:: Data to process ::
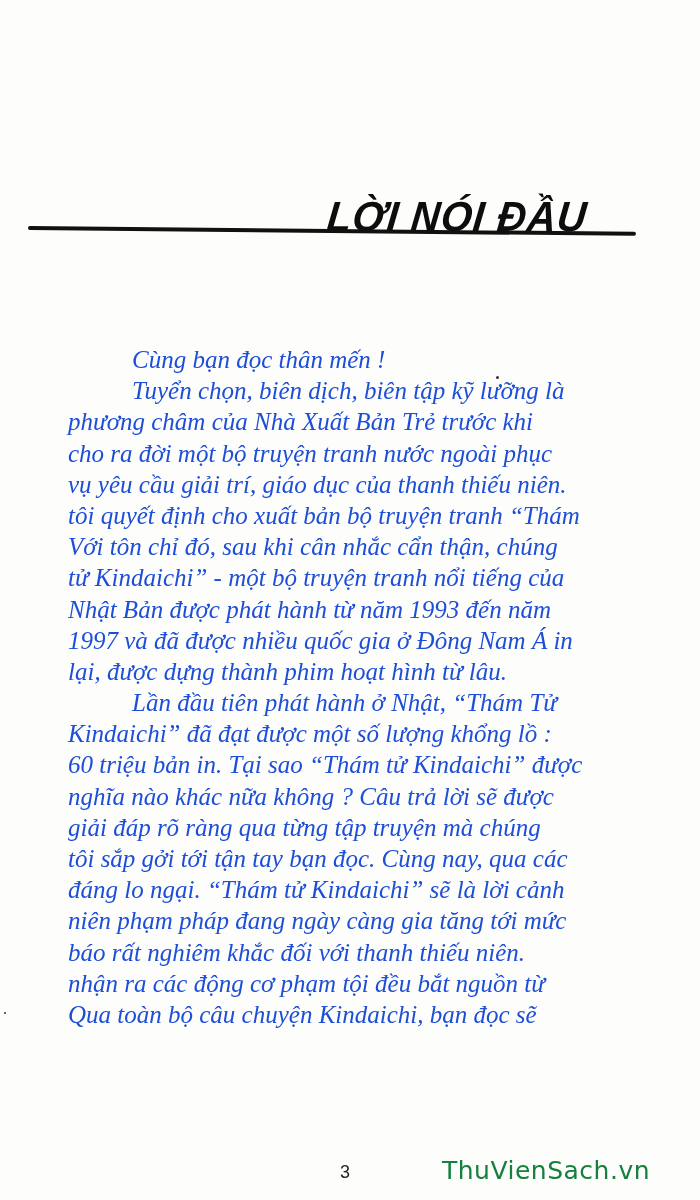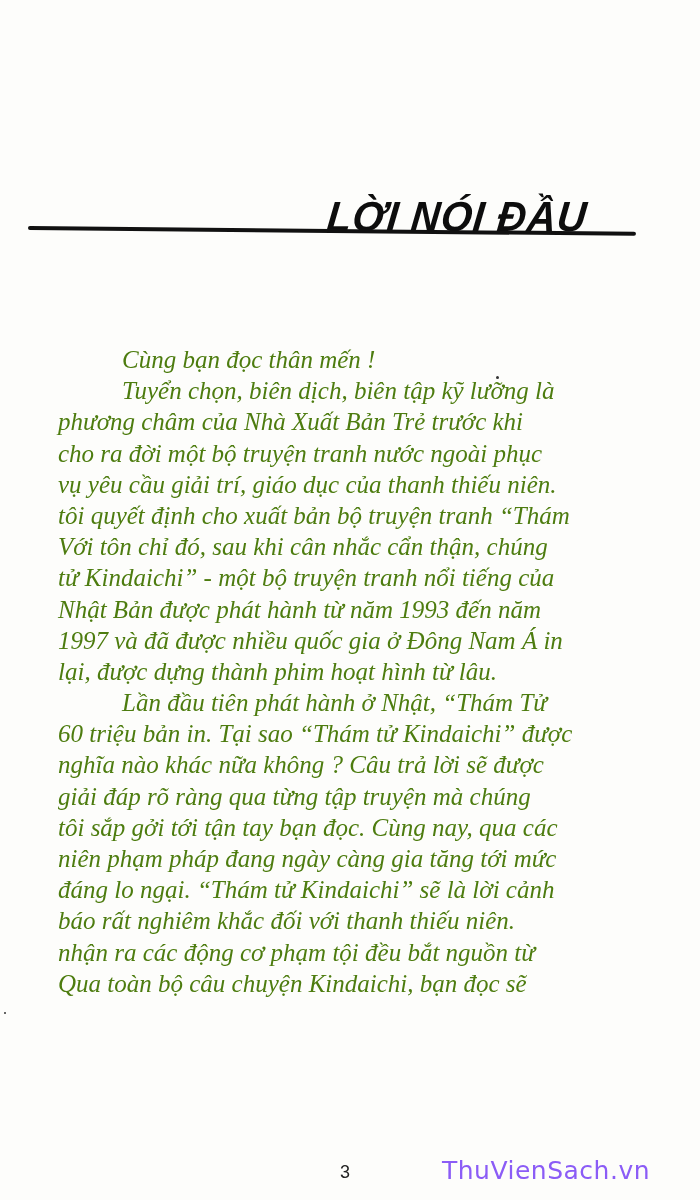--- a/index.html
+++ b/index.html
@@ -41,28 +41,28 @@
       top: 226px;
       width: 608px;
       height: 4px;
       background: #111;
       transform: rotate(0.55deg);
       transform-origin: left center;
       border-radius: 2px;
     }
     .body-text {
       position: absolute;
-      left: 58px;
+      left: 68px;
       top: 344px;
       width: 600px;
       font-family: "Liberation Serif", "DejaVu Serif", serif;
       font-style: italic;
       font-size: 25px;
       line-height: 31.2px;
-      color: #4d7c0f;
+      color: #1d4ed8;
     }
     .body-text .line {
       display: block;
       white-space: nowrap;
       height: 31.2px;
     }
     .body-text .indent {
       padding-left: 64px;
     }
     .page-number {
@@ -72,21 +72,21 @@
       font-family: "Liberation Sans", "DejaVu Sans", sans-serif;
       font-size: 18px;
       color: #222;
     }
     .watermark {
       position: absolute;
       left: 442px;
       top: 1156px;
       font-family: "DejaVu Sans", "Liberation Sans", sans-serif;
       font-size: 25px;
-      color: #8b5cf6;
+      color: #15803d;
       letter-spacing: 0.5px;
     }
     .speck {
       position: absolute;
       width: 3px; height: 3px;
       background: #333;
       border-radius: 50%;
     }
   </style>
 </head>
@@ -102,26 +102,27 @@
     <span class="line">phương châm của Nhà Xuất Bản Trẻ trước khi</span>
     <span class="line">cho ra đời một bộ truyện tranh nước ngoài phục</span>
     <span class="line">vụ yêu cầu giải trí, giáo dục của thanh thiếu niên.</span>
     <span class="line">tôi quyết định cho xuất bản bộ truyện tranh “Thám</span>
     <span class="line">Với tôn chỉ đó, sau khi cân nhắc cẩn thận, chúng</span>
     <span class="line">tử Kindaichi” - một bộ truyện tranh nổi tiếng của</span>
     <span class="line">Nhật Bản được phát hành từ năm 1993 đến năm</span>
     <span class="line">1997 và đã được nhiều quốc gia ở Đông Nam Á in</span>
     <span class="line">lại, được dựng thành phim hoạt hình từ lâu.</span>
     <span class="line indent">Lần đầu tiên phát hành ở Nhật, “Thám Tử</span>
+    <span class="line">Kindaichi” đã đạt  được một số lượng khổng lồ :</span>
     <span class="line">60 triệu bản in. Tại sao “Thám tử Kindaichi” được</span>
     <span class="line">nghĩa nào khác nữa không ? Câu trả lời sẽ được</span>
     <span class="line">giải đáp rõ ràng qua từng tập truyện mà chúng</span>
     <span class="line">tôi sắp gởi tới tận tay bạn đọc. Cùng nay, qua các</span>
+    <span class="line">đáng lo ngại. “Thám tử Kindaichi” sẽ là lời cảnh</span>
     <span class="line">niên phạm pháp đang ngày càng gia tăng tới mức</span>
-    <span class="line">đáng lo ngại. “Thám tử Kindaichi” sẽ là lời cảnh</span>
     <span class="line">báo rất nghiêm khắc  đối với thanh thiếu niên.</span>
     <span class="line">nhận ra các động cơ phạm tội đều bắt nguồn từ</span>
     <span class="line">Qua toàn bộ câu chuyện Kindaichi, bạn đọc sẽ</span>
   </div>
 
   <div class="speck" style="left:496px; top:376px;"></div>
   <div class="speck" style="left:4px; top:1012px; width:2px; height:2px;"></div>
 
   <div class="page-number">3</div>
   <div class="watermark">ThuVienSach.vn</div>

:: Problem to solve ::
Return the opening line of the data above and every line after it up to and including the line that holds "cẩn thận, chúng</span>"; pictures stay out.

:: Reply to the task ::
--- a/index.html
+++ b/index.html
@@ -41,28 +41,28 @@
       top: 226px;
       width: 608px;
       height: 4px;
       background: #111;
       transform: rotate(0.55deg);
       transform-origin: left center;
       border-radius: 2px;
     }
     .body-text {
       position: absolute;
-      left: 58px;
+      left: 68px;
       top: 344px;
       width: 600px;
       font-family: "Liberation Serif", "DejaVu Serif", serif;
       font-style: italic;
       font-size: 25px;
       line-height: 31.2px;
-      color: #4d7c0f;
+      color: #1d4ed8;
     }
     .body-text .line {
       display: block;
       white-space: nowrap;
       height: 31.2px;
     }
     .body-text .indent {
       padding-left: 64px;
     }
     .page-number {
@@ -72,21 +72,21 @@
       font-family: "Liberation Sans", "DejaVu Sans", sans-serif;
       font-size: 18px;
       color: #222;
     }
     .watermark {
       position: absolute;
       left: 442px;
       top: 1156px;
       font-family: "DejaVu Sans", "Liberation Sans", sans-serif;
       font-size: 25px;
-      color: #8b5cf6;
+      color: #15803d;
       letter-spacing: 0.5px;
     }
     .speck {
       position: absolute;
       width: 3px; height: 3px;
       background: #333;
       border-radius: 50%;
     }
   </style>
 </head>
@@ -102,26 +102,27 @@
     <span class="line">phương châm của Nhà Xuất Bản Trẻ trước khi</span>
     <span class="line">cho ra đời một bộ truyện tranh nước ngoài phục</span>
     <span class="line">vụ yêu cầu giải trí, giáo dục của thanh thiếu niên.</span>
     <span class="line">tôi quyết định cho xuất bản bộ truyện tranh “Thám</span>
     <span class="line">Với tôn chỉ đó, sau khi cân nhắc cẩn thận, chúng</span>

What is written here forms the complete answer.